Review by Toad_004

"Most Wanted: A refund from EA."

EA and Criterion made a great game in 2010's Hot Pursuit. Sure, it makes no sense that they didn't just call it Hot Pursuit 3, but it's a great game. It captured what makes Hot Pursuit so fun - Cops, Weapons, Cops, Cars, Cops, and did I say Cops? It truly was a "modern Hot Pursuit". It took the best of the old and the best of the new. So when I heard they were going to make Most Wanted, I'm sure more than a few fans got excited. Most Wanted, generally considered best Need for Speed game of all time, being remade by the same people that made Hot Pursuit? Where do I sign up?!

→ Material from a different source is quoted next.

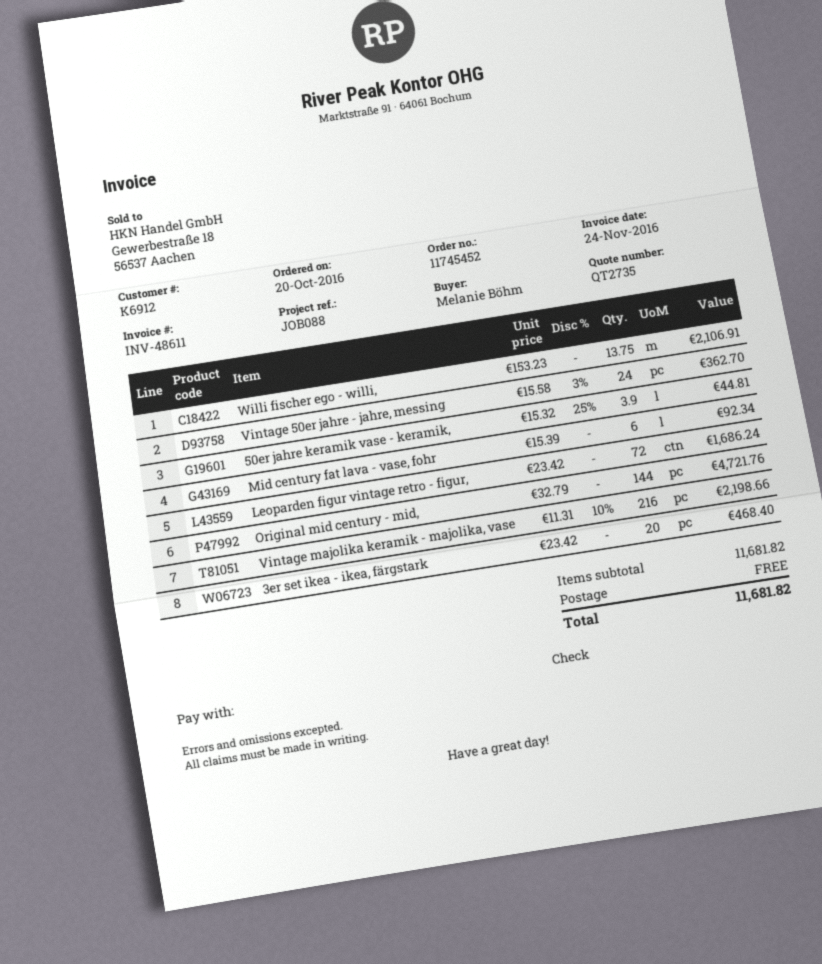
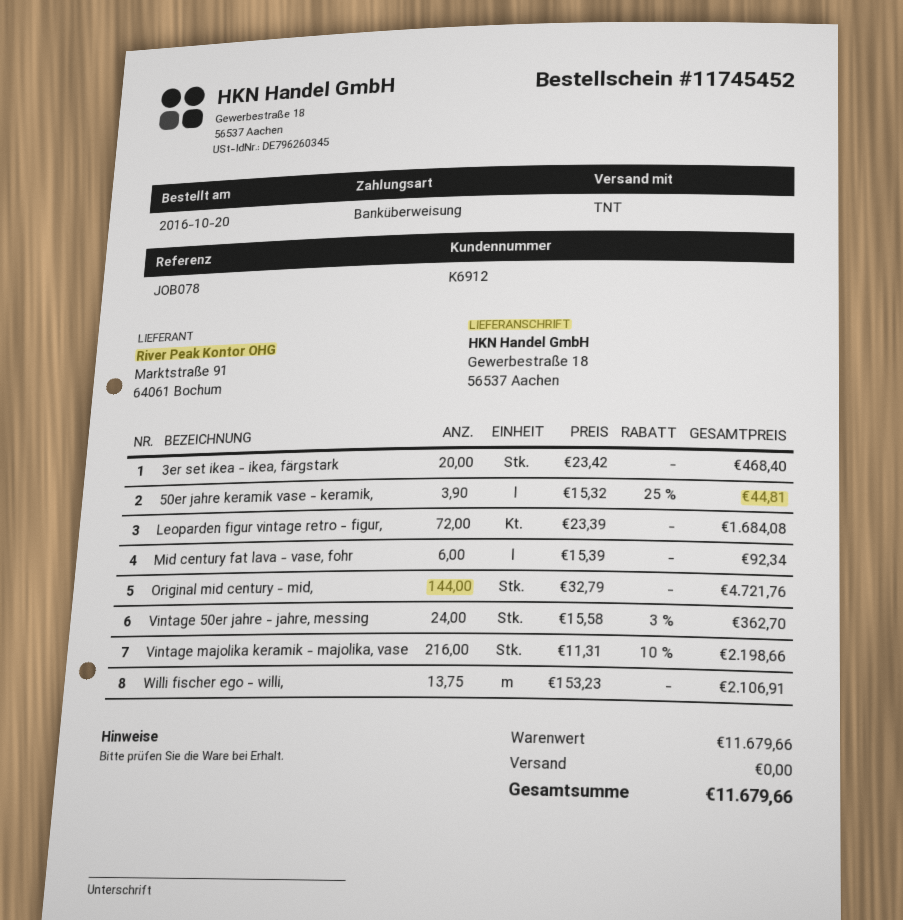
reference: JOB088 -> JOB078
payment method: cheque -> bank transfer
Leoparden figur vintage retro - figur,: 72 x 23.42 = 1686.24 -> 72 x 23.39 = 1684.08
subtotal: 11681.82 -> 11679.66
total: 11681.82 -> 11679.66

Obviously, if you read this far I can assume you read the title and know I'm not happy (to say the least) about this product. So how did EA and Criterion manage to mess up Most Wanted? They didn't. They didn't mess up Most Wanted because this isn't Most Wanted. I think Criterion must've mislabeled some games they developed, because this is clearly Burnout Paradise 2: Now with Cops!

So everything you loved about Most Wanted? Gone. Car Customization and winning races to buy new engines to upgrade your car? In this game, upgrades are given out for winning races - there is no money, and there is no store. Furthermore, there are only a few upgrades - the tire choice are "on road" and "off road". Just oversimplified, bullet point options. Forget spending hours in the garage getting your car just right. You can't even choose your car's color. I have more control over the visuals of this text than my car in "Most Wanted".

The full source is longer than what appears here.